= Philip Schrodt =

Philip Andrew "Phil" Schrodt (born July 24, 1951) is a political scientist known for his work in automated data and event coding for political news. On August 1, 2013, he announced that he was leaving his job as professor at Pennsylvania State University to become a full-time consultant. Schrodt is currently a senior research scientist at the statistical consulting firm Parus Analytical Systems.

==Biography==

Schrodt received an M.A. in mathematics and a Ph.D. in political science from Indiana University in 1976. He worked at Northwestern University for 12 years, then at the University of Kansas for 21 years, and at Pennsylvania State University for 4 years, before leaving academia for a private sector job with Parus Analytical Systems.

==Academic work==

Schrodt's work has largely been focused on automated coding of event data for political news. In 1994, he created the Kansas Event Data System (KEDS) that won the “Outstanding Computer Software Award” from the American Political Science Association in 1995. In 2000, he created the Textual Analysis by Augmented Replacement Instructions (TABARI) software in 2000 that improved on the KEDS. He developed the Conflict and Mediation Event Observations (CAMEO) data coding framework along with Deborah J. Gerner and others. The TABARI software could automatically code event data according to the CAMEO framework.

A modification of TABARI, called JABARI-NLP, was used for the Integrated Conflict Early Warning System (ICEWS) database by Lockheed Martin Advanced Technology Laboratories. TABARI and CAMEO are also used for event coding for the Global Database of Events, Language, and Tone (GDELT Project), that Schrodt co-created with Kalev Leetaru and others.
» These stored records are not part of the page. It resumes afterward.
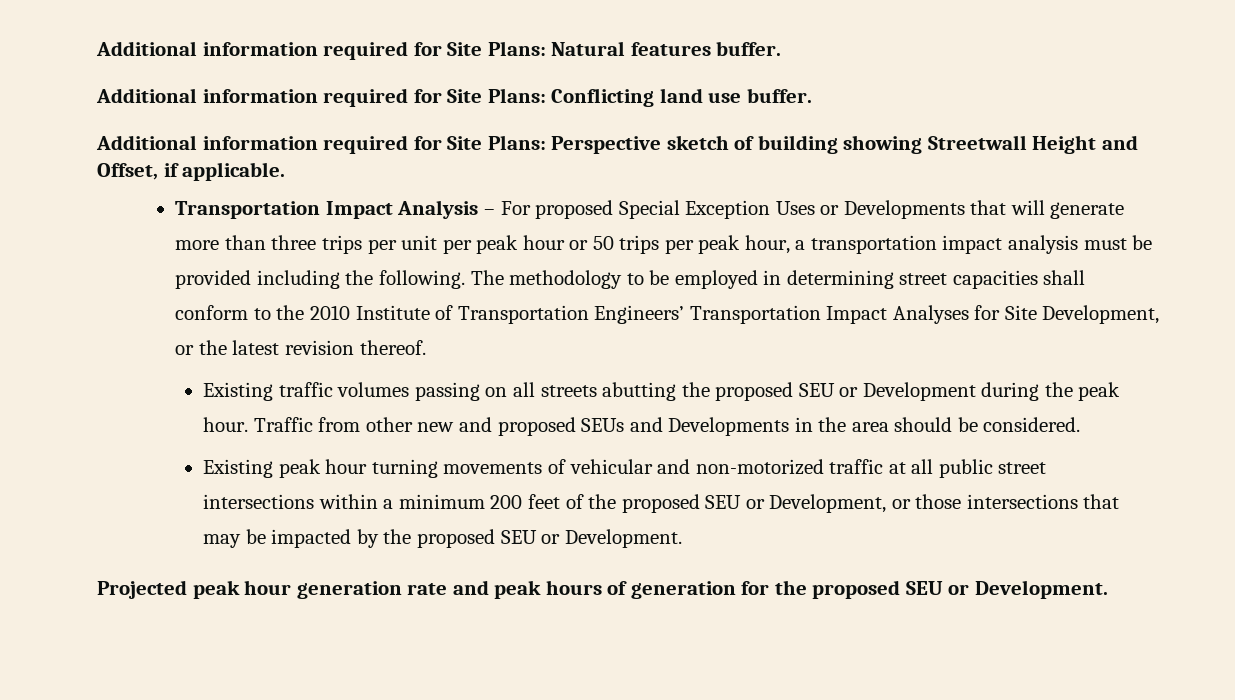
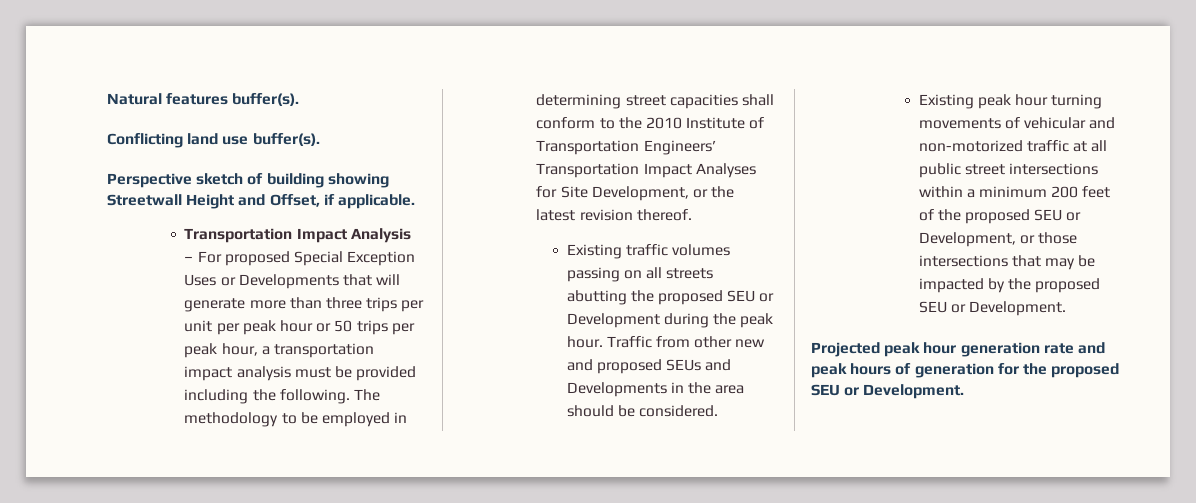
- Additional information required for Site Plans: Natural features buffer.
- Additional information required for Site Plans: Conflicting land use buffer.
- Additional information required for Site Plans: Perspective sketch of building showing Streetwall Height and Offset, if applicable.
+ Natural features buffer(s).
+ Conflicting land use buffer(s).
+ Perspective sketch of building showing Streetwall Height and Offset, if applicable.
Logistic regression models created by Schrodt were also successfully incorporated into the predictive algorithms used by Lockheed Martin for ICEWS.

==Reception==

Schrodt's academic work as well as his views (including those expressed in his academic work and in his blog posts) are frequently referenced by other blogs about data science and predictive analytics in political science, such as Jay Ulfelder's blog, the Predictive Heuristics blog, and Bad Hessian. He has also been referenced in Foreign Policy articles.